Czesław Miłosz zum 100. Geburtstag
Mit Doreen Daume (Übersetzerin), Tadeusz Dąbrowski (Lyriker, Essayist, Kritiker) und Ulrich M. Schmid (Literaturwissenschaftler)
„Sein sprödes, für Kenner schönes, für Unempfindliche hermetisches, für Fremde erst recht fremdes Polnisch erscheint wie eine schichtenreiche geologische Formation, in der Jahrhunderte polnischer Kultur ihr Beständiges abgelagert haben“, schreibt 1979 Karl Dedecius über Czesław Miłosz‘ lyrische Sprache, um sodann zu dem Schluss zu kommen, diese Sprache sei „nicht selten unübersetzbar“. 1980 erhielt Czesław Miłosz für sein lyrisches Gesamtwerk den Literaturnobelpreis, doch das Verdikt des berühmten Polnischübersetzers wurde in Deutschland drei Jahrzehnte lang nicht revidiert.

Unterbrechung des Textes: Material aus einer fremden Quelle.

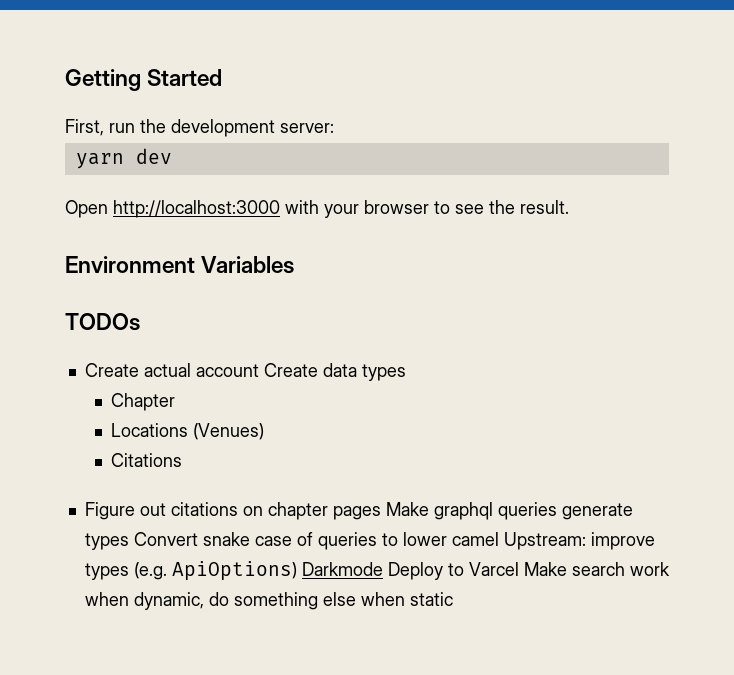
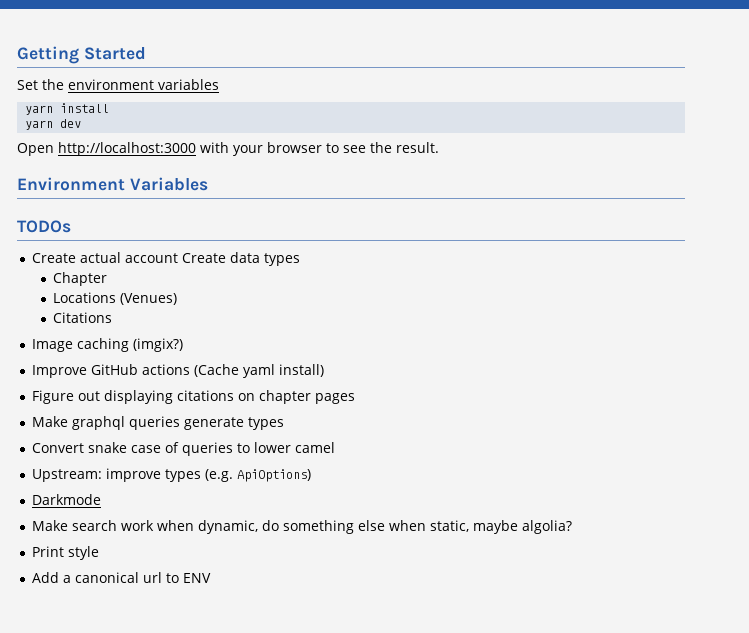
- First, run the development server:
+ Set the environment variables
+ yarn install
+ Image caching (imgix?)
+ Improve GitHub actions (Cache yaml install)
- Figure out citations on chapter pages Make graphql queries generate types Convert snake case of queries to lower camel Upstream: improve types (e.g. ApiOptions) Darkmode Deploy to Varcel Make search work when dynamic, do something else when static
+ Figure out displaying citations on chapter pages
+ Make graphql queries generate types
+ Convert snake case of queries to lower camel
+ Upstream: improve types (e.g. ApiOptions)
+ Darkmode
+ Make search work when dynamic, do something else when static, maybe algolia?
+ Print style
+ Add a canonical url to ENV

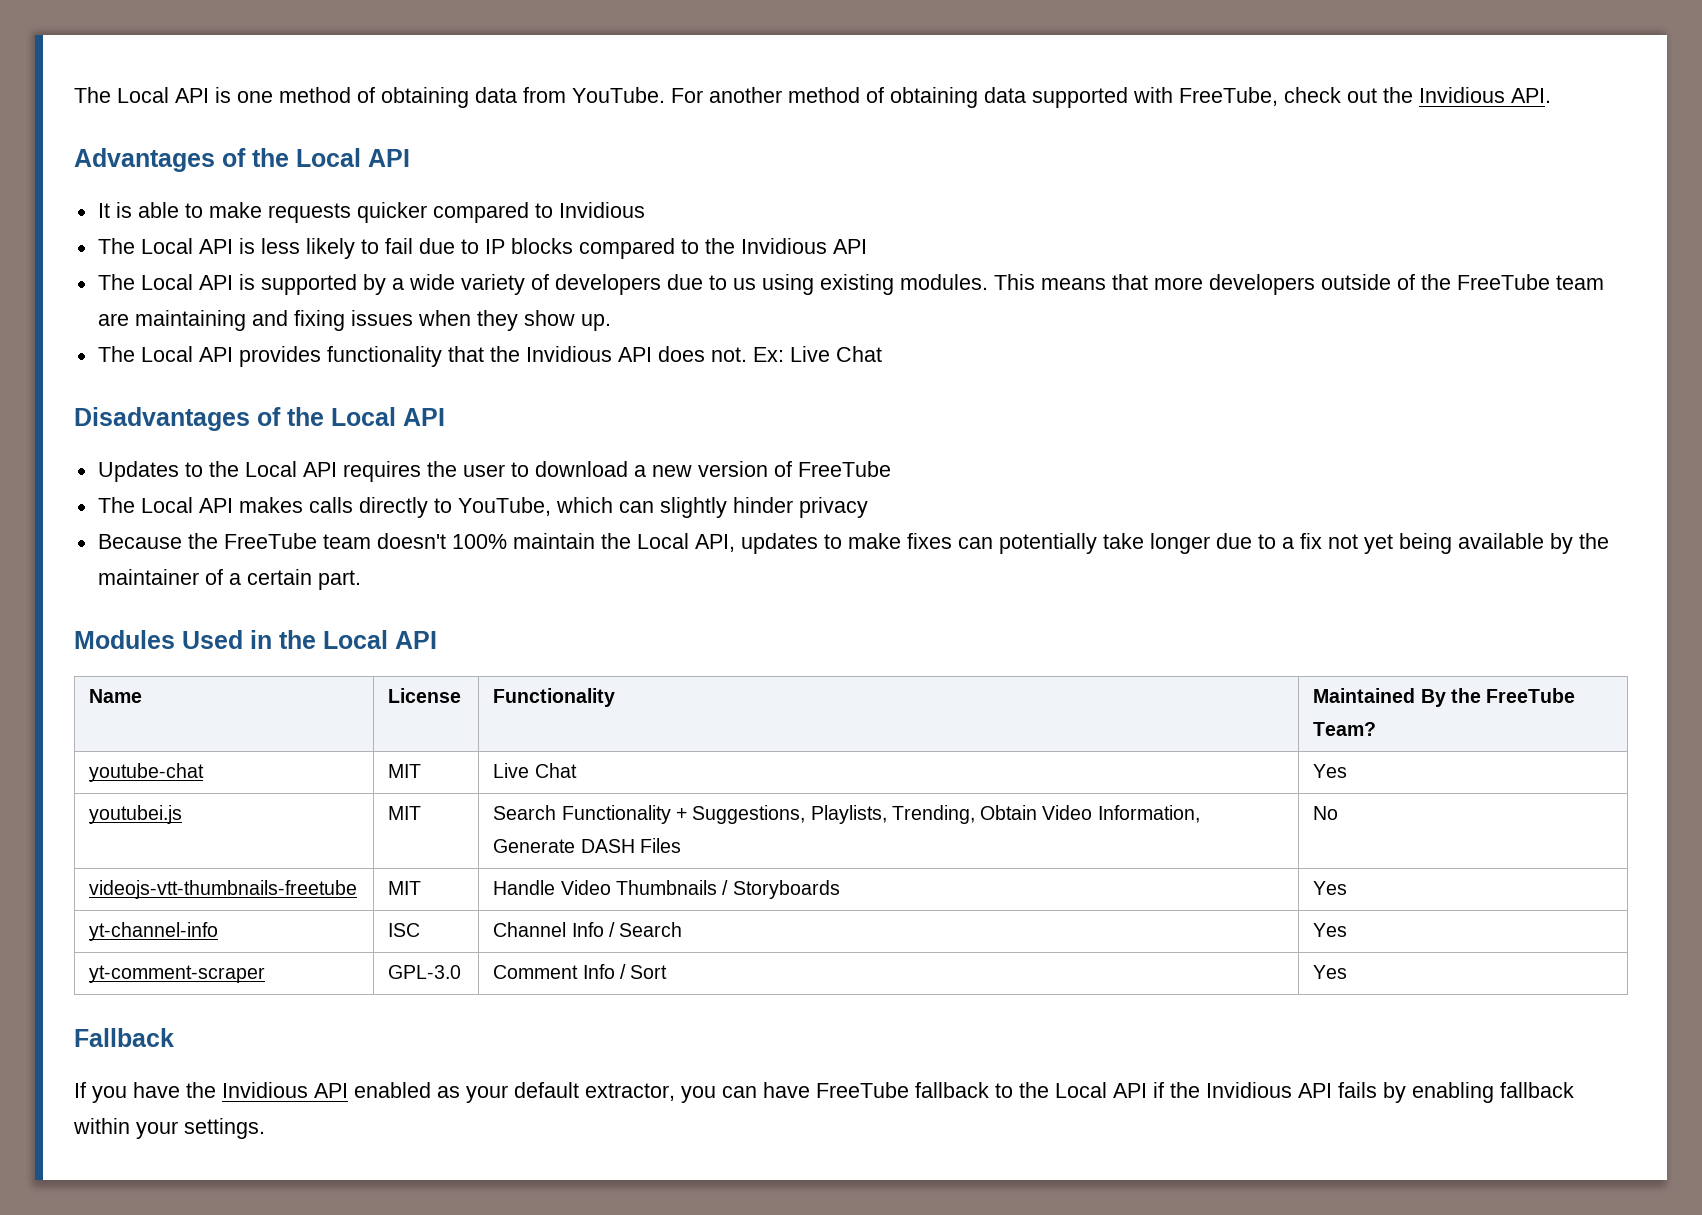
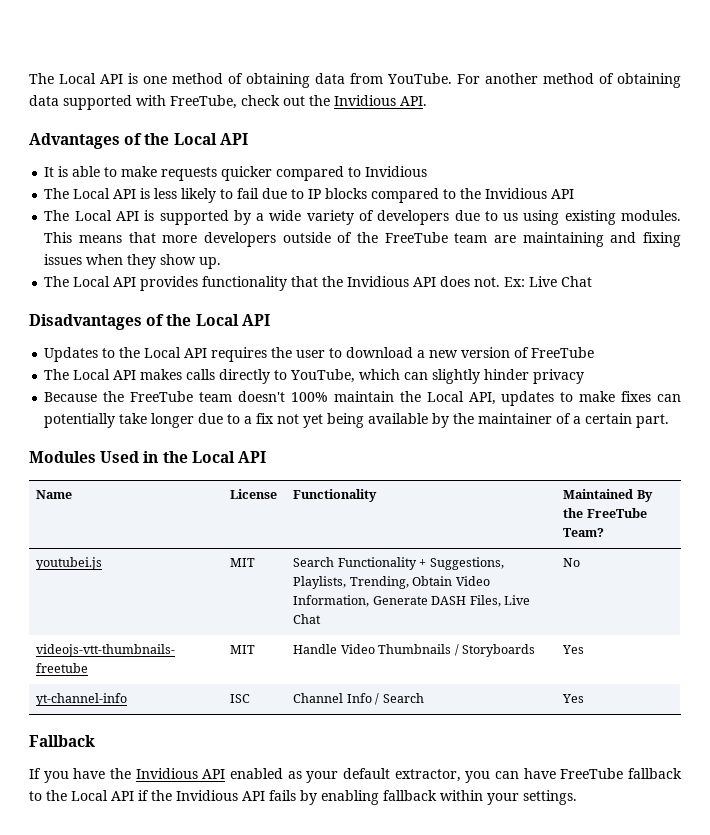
- youtube-chat | MIT | Live Chat | Yes
- youtubei.js | MIT | Search Functionality + Suggestions, Playlists, Trending, Obtain Video Information, Generate DASH Files | No
+ youtubei.js | MIT | Search Functionality + Suggestions, Playlists, Trending, Obtain Video Information, Generate DASH Files, Live Chat | No
- yt-comment-scraper | GPL-3.0 | Comment Info / Sort | Yes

Während in Polen und in den angelsächsischen Ländern Czesław Miłosz als „der größte Dichter des 20. Jahrhunderts“ gefeiert und als Vorbildfigur bedeutender englischsprachiger Lyriker verehrt wird, fand Milosz‘ Lyrik hierzulande, auch im Unterschied zu der anderer zeitgenössischer polnischer Dichter, kaum Resonanz. Er wird vielmehr als ein osteuropäischer Intellektueller, Essayist, Prosaschriftsteller und Autor solcher Bücher wie Verführtes Denken (1953), Tal der Issa (1957), West- und östliches Gelände (1961) wahrgenommen. Ebenso wenig ist bekannt, dass Miłosz, der seit 1951 im Exil lebte und immer auf Polnisch schrieb, selber sehr viel übersetzte – englischsprachige Lyrik ins Polnische, polnische Lyrik ins Englische, aber etwa auch die Bibel neu ins Polnische übertrug.
Woran liegt diese Diskrepanz in der Rezeption Milosz‘? Wie lässt sich die deutsche Rezeptionsgeschichte seines Werks fassen? Welche Rolle spielt in der Miłosz-Rezeption die Übersetzung – nicht nur die Qualität, sondern vielmehr der Zeitpunkt der Veröffentlichung?
Über die heutige Wirkung von Miłosz‘ Werk bei uns diskutieren Doreen Daume, die Übersetzerin des Spätwerks von Miłosz (Hündchen am Wegesrand 2000; Mein ABC. Von Adam und Eva bis Zentrum und Peripherie 2002; DAS und andere Gedichte 2004), Tadeusz Dąbrowski, polnischer Lyriker jüngerer Generation (zuletzt auf Deutsch erschienen: Schwarzes Quadrat auf schwarzem Grund. Zweisprachig. Übersetzt von Andre Rudolph, Alexander Gumz und Monika Rinck. luxbooks, Wiesbaden, 2010) und Ulrich M. Schmid, Literaturwissenschaftler, Professor für Gesellschaft und Kultur Russlands an der Universität St. Gallen und Autor mehrerer Essays über Czesław Miłosz. Das Gespräch moderiert Manfred Sapper, Chefredakteur der Monatszeitschrift OSTEUROPA
Eine Veranstaltung der WELTLESEBÜHNE in Zusammenarbeit mit dem Literarischen Colloquium Berlin und dem Polnischen Institut Berlin.